Don’t fool ourselves : if innovation governance can justify this transformation, the may reason si to give transparency to investors. And nothing proves that Google won’t lose its soul in the game.

Today, innovation at Google works like a black box. At least financially. “We invest, we bet, we play and we’ll see… it’s not your business”. Remember Google’s IPO and the founder’s caprices, th refusal to give clear objectives to the market. These times are now over.

With a more transparent innovation, nothing says that investors won’t ask to reduce the innovative projects portfolio in a more drastic way than Google itself did over the last years. Nothing says that, seeing the amount of money invested they won’t think that it would be better used to raise their dividends.

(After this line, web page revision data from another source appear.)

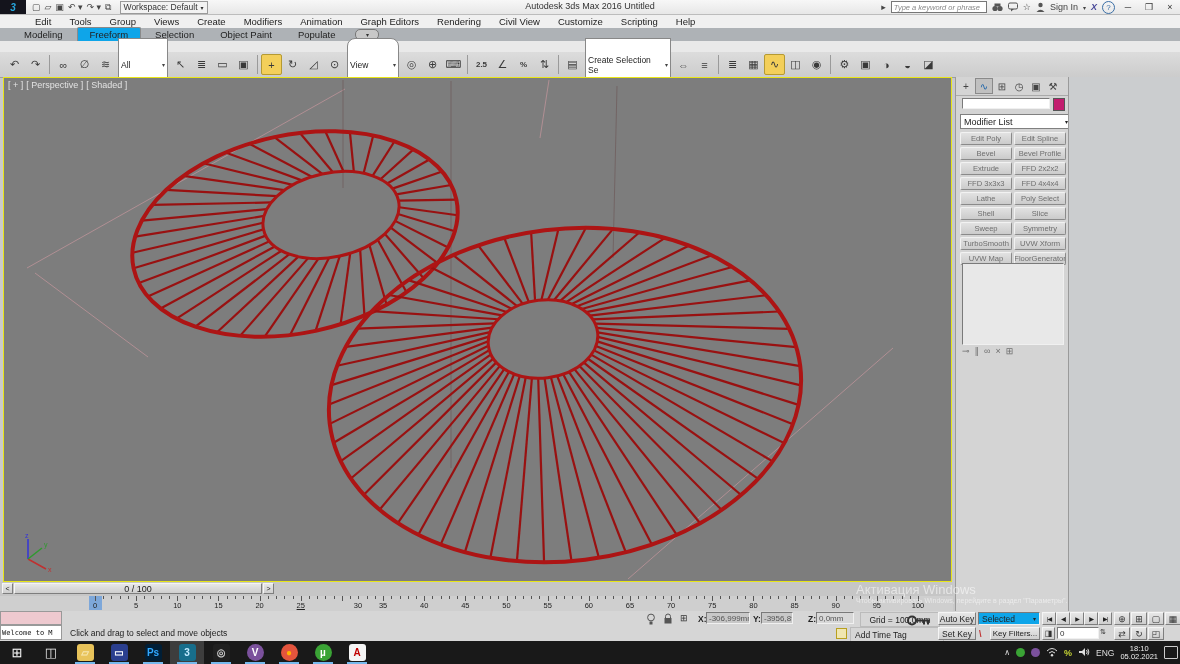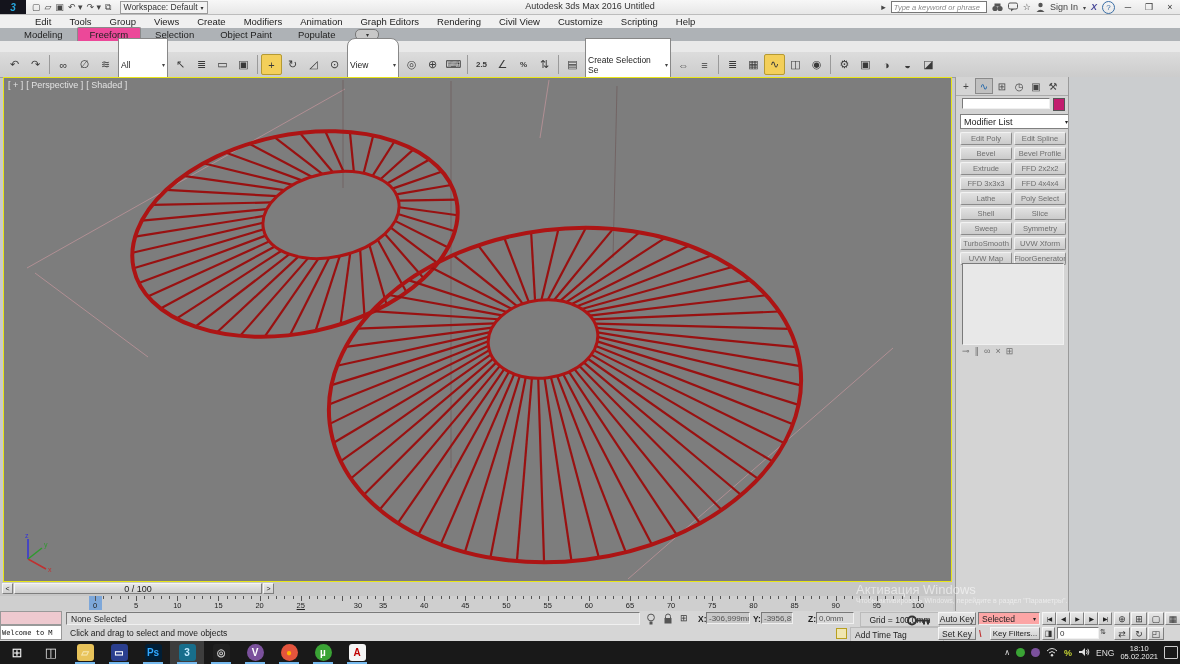"Freeform" .rtab.active { background: #ec4899 -> #0ea5e9 }
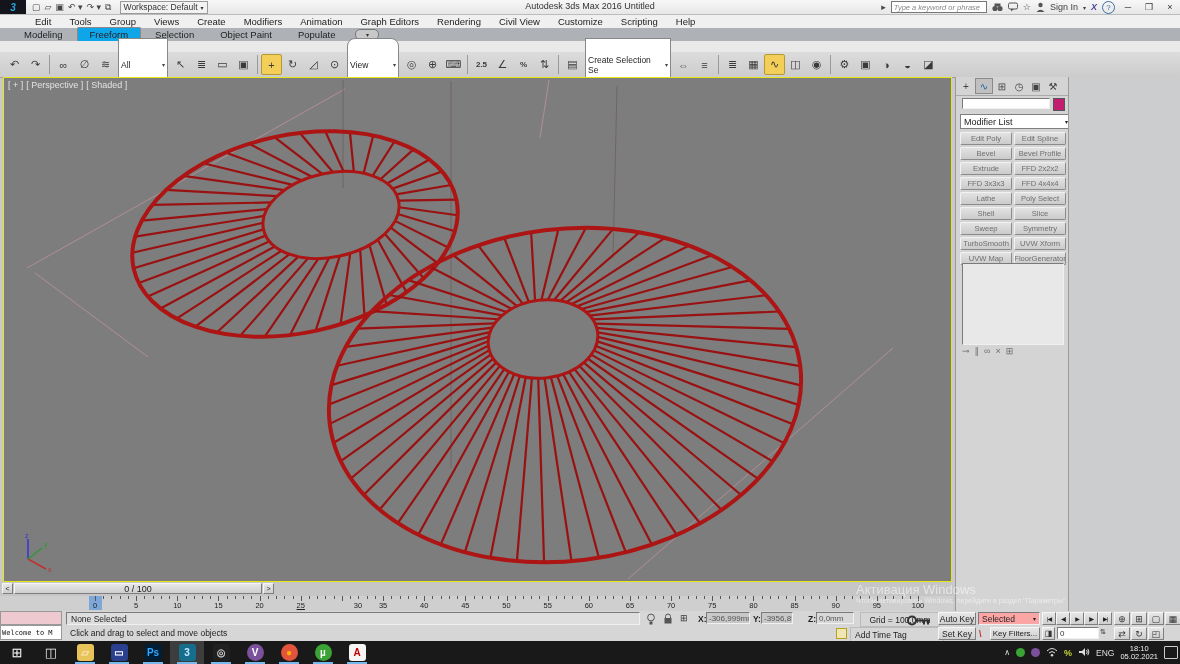"None Selected" div.abs { html: <div>None Selected</div> -> none }
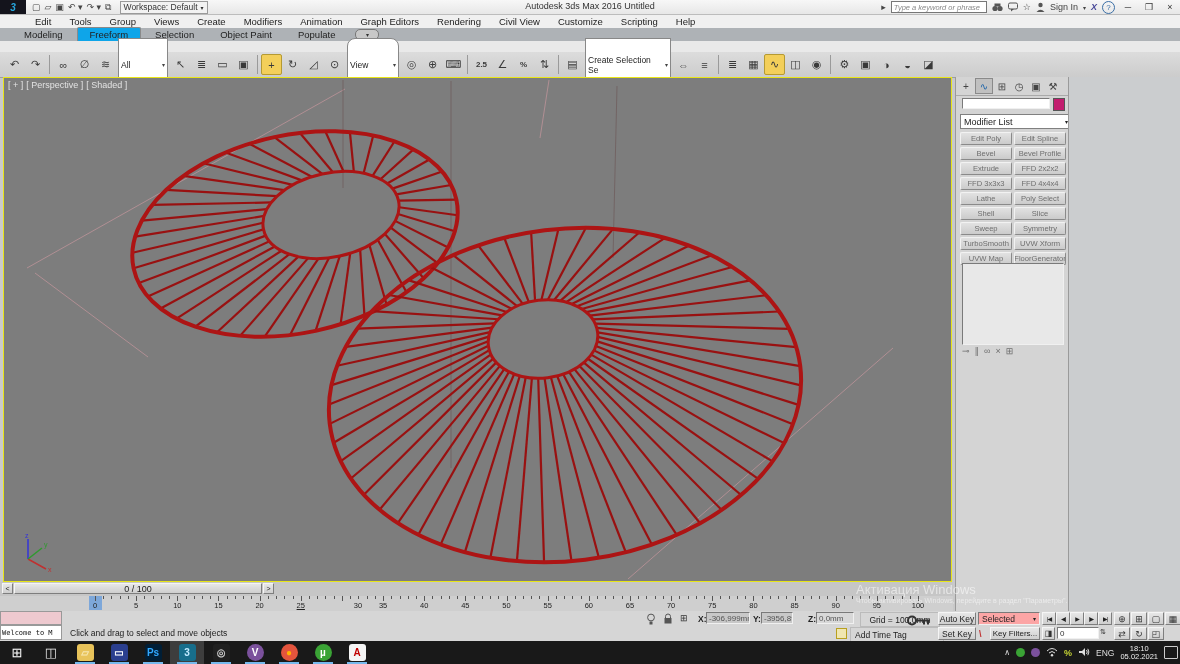"Selected" div.abs { background: #fca5a5 -> #0ea5e9 }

Purely financial approaches rarely go well with innovation

Digital Economy french expert Nicolas Colin recently demonstrated that innovation and dividends never go well together [Post in French]. His words are totally in line with Hilary Clinton and Marc Andreessen’s positions statements. Investors want their investment to be remunerated at a fair level and that’s logical (but the debate is on what fair means). Businesses need a certain level of margins to both satisfy investors, employees and their need for innovation (but how many split the cake in three equal pieces and how many give the biggest part to the ones and nearly nothing to others). That’s a matter of survival. But some mistake means for ends : in other words we’ve never seen a business staying competitive, responsive and relevant over times while focusing on margins and dividends only. While they optimize their present they forget to prepare for the future. Thinking about tomorrow does not bring a penny now so it’s better to avoid it. We all know what happens in the end.

Google is becoming a company like any other

One more thing about the lack of managerial innovation, purpose and engagement that harms many traditional businesses today. Two reasons among others are :

– a strict allocation of resources that kills any will to undertake cross-company initiatives and innovation. The resutl of an optimized accounting-driven vision of a business;

– a “control-command” management style often pushed to the extreme since leaders can’t work on sensemaking and engagement. As a matter of fact one can engage and motivate employees based on an ambition that’s bigger than the economic side of the business but when only purpose is shareholder value that’s something hard to leverage because it has no impact nor it does make sense for employees. Hence a more directive approach to management to move things forward.

If the good will behind Alphabet turns into a purely financial approach that will be the end of Google as we knew it. That said, logic has already been on its way for a couple of years. While growing Google had to face the same challenges Apple, Microsoft or IBM faced in the past and it appears that alternative models were not that obvious. While growing old, Google has become more than a startup, a mature company that’s expected to do what other mature businesses do : give money to shareholeders and put the risk under control. Even if it means killing innovation and getting in line.

As suggested by Marc Andreesen, what Google is asked today is to have transparent finance et give high dividends. These dividends will help shareholders to invest in new young businesses like when former Dow or Nasdaq leaders helped to finance Google, sometimes at the detriment of their own ability to innovate.

The loop would be closed. The more things change the less they change. Sorry Mr Dylan.